9-12 Nisan tarihleri arasında Akciğer Sağlığı ve Yoğun Bakım Derneği (ASYOD) tarafından Antalya’da düzenlenen kongrede, solunum yolu hastalıkları, tütün bağımlılığı ve akciğer kanserinin yanı sıra yapay zekâ destekli tanı yöntemleri gibi konular masaya yatırıldı. Dr. Kıyrık, Türkiye’de akciğer kanseri ile alakalı ölümlerin ciddi boyutlara ulaştığını belirterek, “Bu hastalık, ülkemizin sağlık sorunları arasında önemli bir yere sahip. Her yıl 40 bin insanımız bu sebeple hayatını kaybediyor. Covid nedeniyle kaybedilen hastaların sayısını düşününce, akciğer kanserine bağlı ölümlerle karşılaştırma yapmak oldukça zor” şeklinde konuştu.

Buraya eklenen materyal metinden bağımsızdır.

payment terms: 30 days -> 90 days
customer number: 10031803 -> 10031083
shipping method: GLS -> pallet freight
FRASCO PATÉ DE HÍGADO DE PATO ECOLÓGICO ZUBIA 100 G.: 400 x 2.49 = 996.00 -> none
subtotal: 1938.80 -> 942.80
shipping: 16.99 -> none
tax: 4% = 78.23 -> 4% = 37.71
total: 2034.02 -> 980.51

Akciğer kanserinin başlıca nedeninin sigara ve diğer tütün ürünleri olduğunu aktaran Kıyrık, “Hastaların yüzde 90’ı sigara içiyor. Bunun yanı sıra elektronik sigara, nargile ve puro gibi alternatif tütün ürünlerinin de göz önünde bulundurulması gerekiyor” dedi. Ayrıca, belirli meslek gruplarındaki maruziyetlerin de hastalık riskini artırdığını ifade eden Kıyrık, “Tozlu ortamlarda çalışanlar, asbestle temas edenler ve iç bölgelerde yaşayan bireyler bu konuda daha fazla risk taşıyor. Örneğin, köy yaşamı ve bazı geleneksel pişirme yöntemleri bile kadınlar için sigara içmemiş olsalar dahi sağlığı tehdit edebilir” şeklinde uyarıda bulundu.

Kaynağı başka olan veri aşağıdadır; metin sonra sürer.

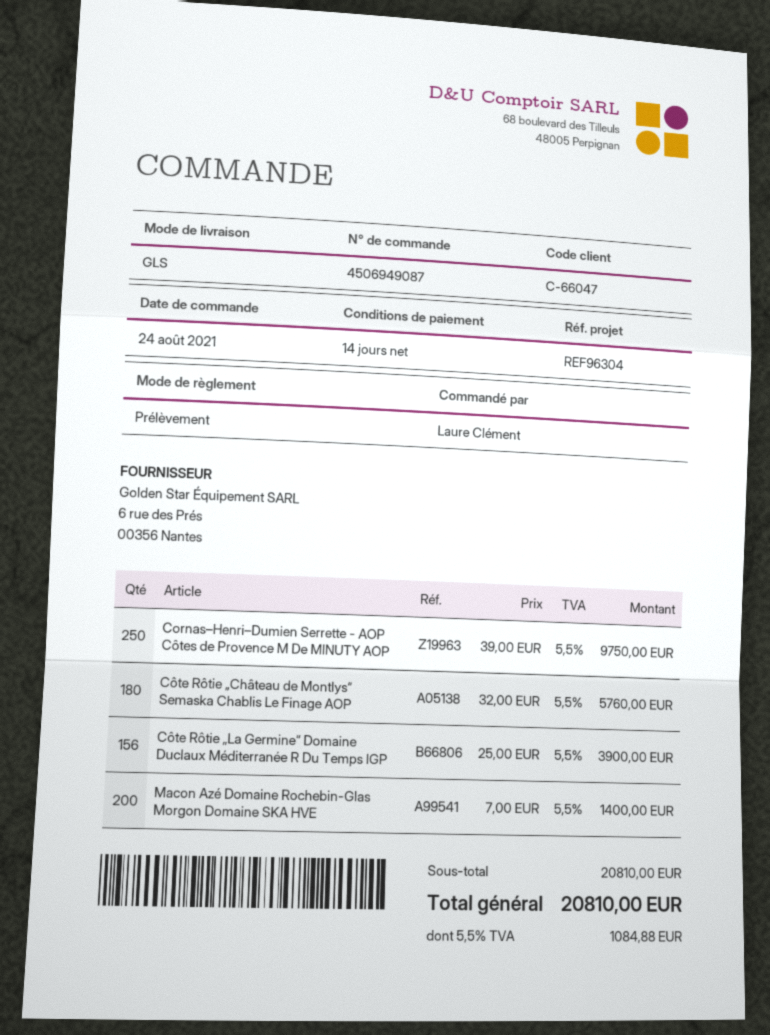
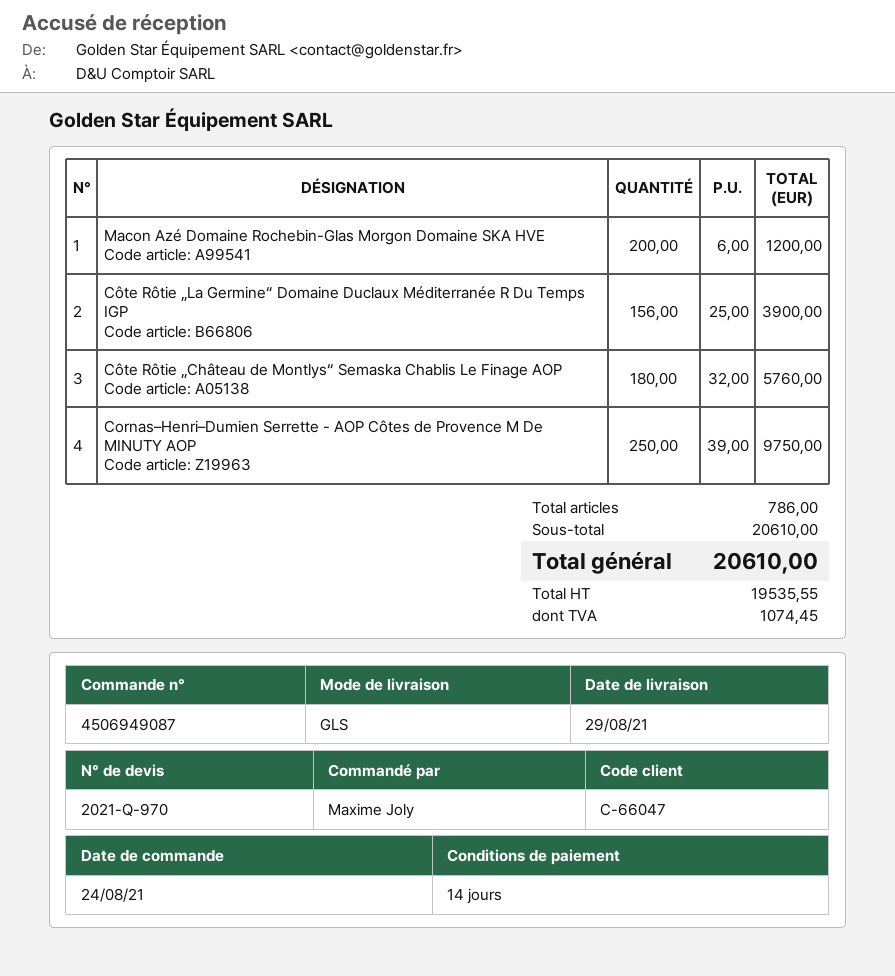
ordered by: Laure Clément -> Maxime Joly
Macon Azé Domaine Rochebin-Glas Morgon Domaine SKA HVE: 200 x 7.00 = 1400.00 -> 200 x 6.00 = 1200.00
subtotal: 20810.00 -> 20610.00
tax: 1084.88 -> 1074.45
total: 20810.00 -> 20610.00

Kıyrık, akciğer kanserinin genellikle 50-80 yaş aralığında görüldüğüne dikkat çekerek, 20 yıl sigara içen bireylerin bu yaş grubundaki her birine tarama önerdiklerini belirtti. “Erken tanı koyulması, hastalıkla mücadelede başarı şansı artırıyor; geç teşhis ise genç yaşta kayıplara neden olabilir” diyen Kıyrık, Sağlık Bakanlığı’nın bu alanda aktif girişimlerde bulunduğunu ifade etti ve insanların, araç bakımında olduğu gibi düzenli akciğer kanseri taramasından geçmeye özen göstermesi gerektiğinin altını çizdi.

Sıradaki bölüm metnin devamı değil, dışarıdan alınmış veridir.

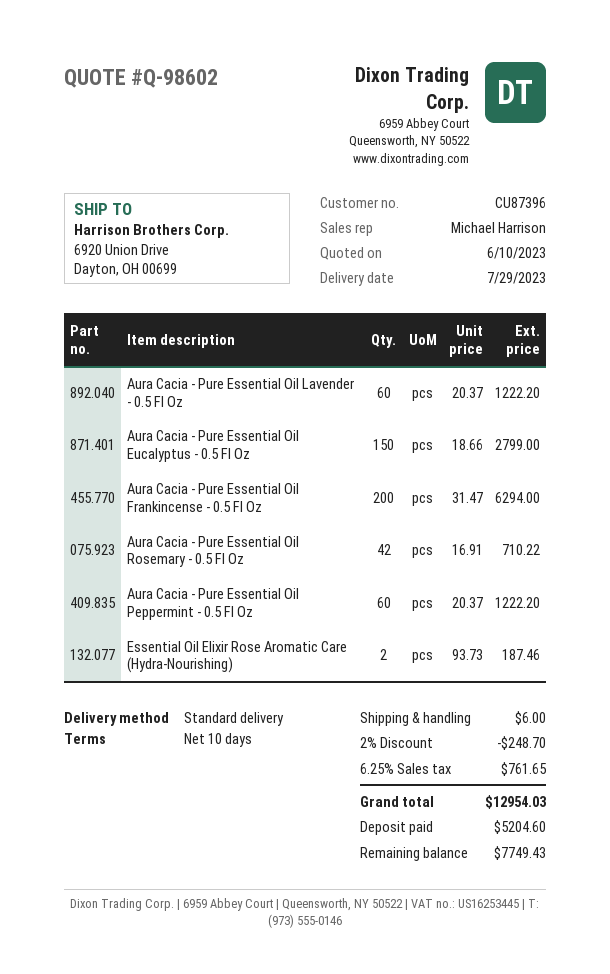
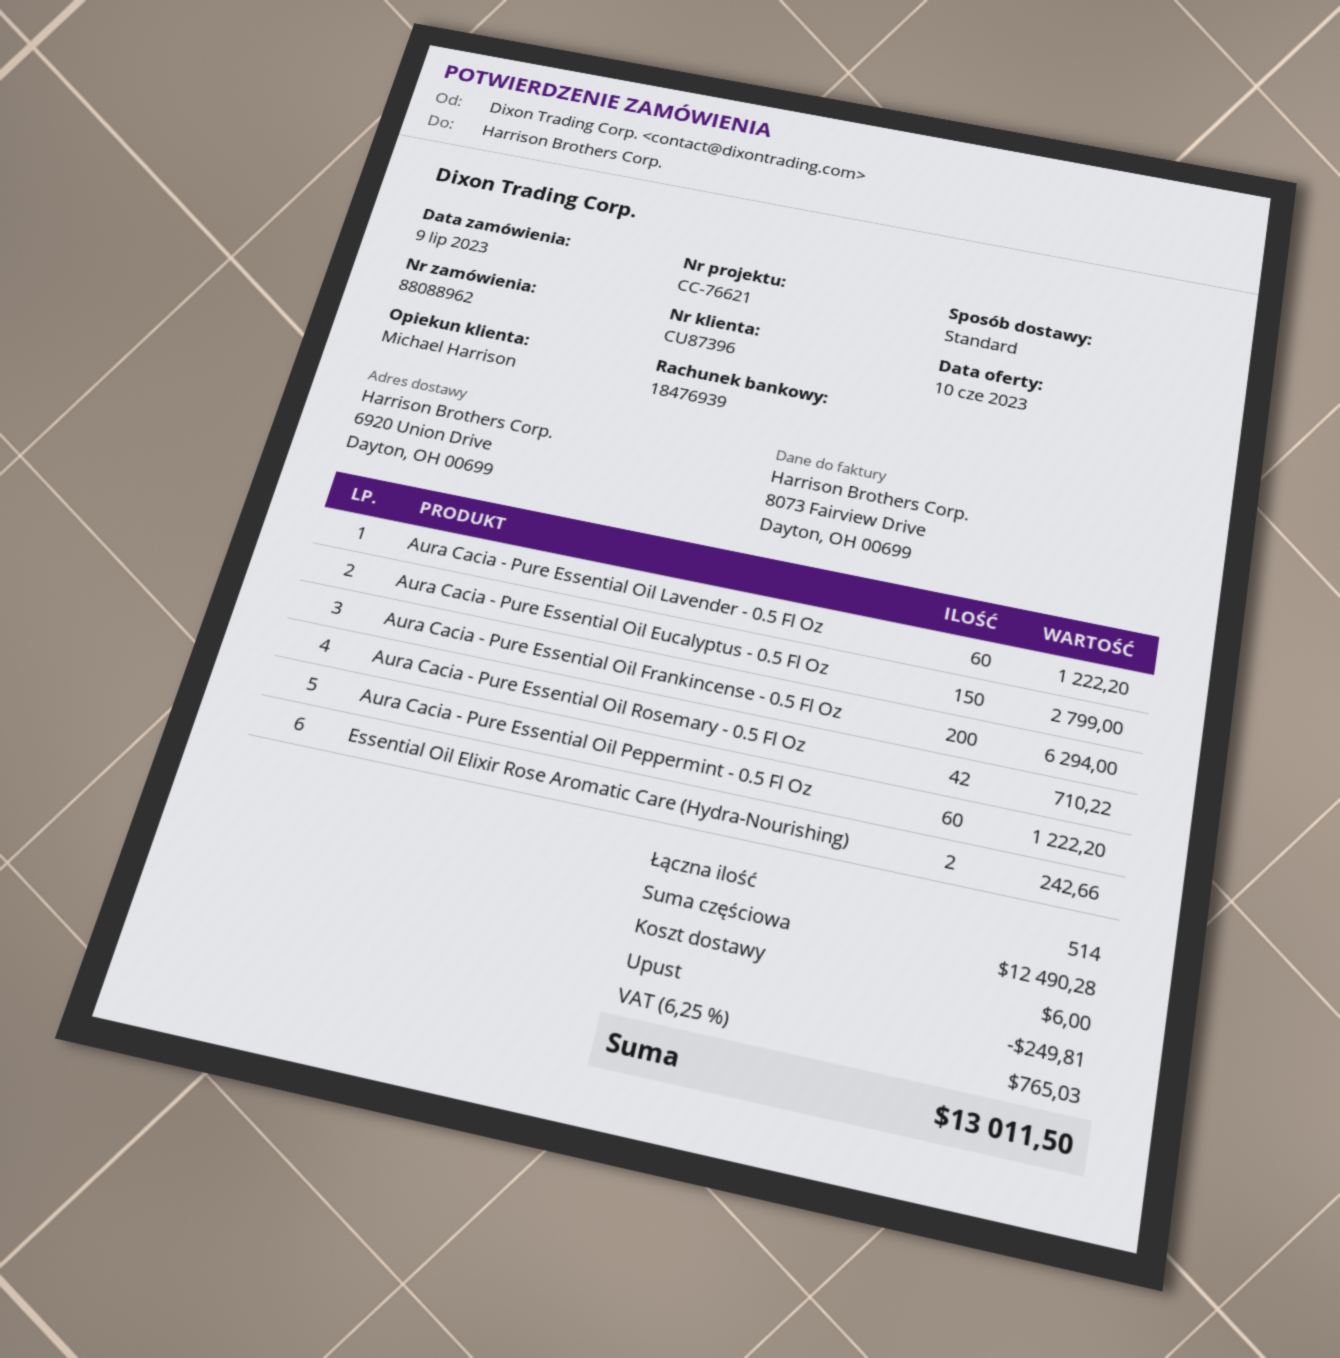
Essential Oil Elixir Rose Aromatic Care (Hydra-Nourishing): 2 for 187.46 -> 2 for 242.66
discount: 248.70 -> 249.81
tax: 6.25% = 761.65 -> 6.25% = 765.03
total: 12954.03 -> 13011.50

Kıyrık, Türkiye’de sigaraya başlama yaşının 11’e düştüğüne ve bu durumun ciddi bir risk oluşturduğuna da değindi. “11 yaşında sigaraya başlayan bir kişi, 20 yıl sonra akciğer kanseri riski ile karşılaşabiliyor. Sigara içme miktarı da önemli; günde bir paket içenle birkaç dal içen arasında büyük farklılıklar bulunuyor” şeklinde konuşan Kıyrık, ailede akciğer kanseri öyküsü bulunan bireylerin dikkatli olmaları gerektiğinin altını çizdi. “Baba-oğul akciğer kanserine yakalanan hastalarımız var, bu tür durumlar oldukça üzücü” dedi.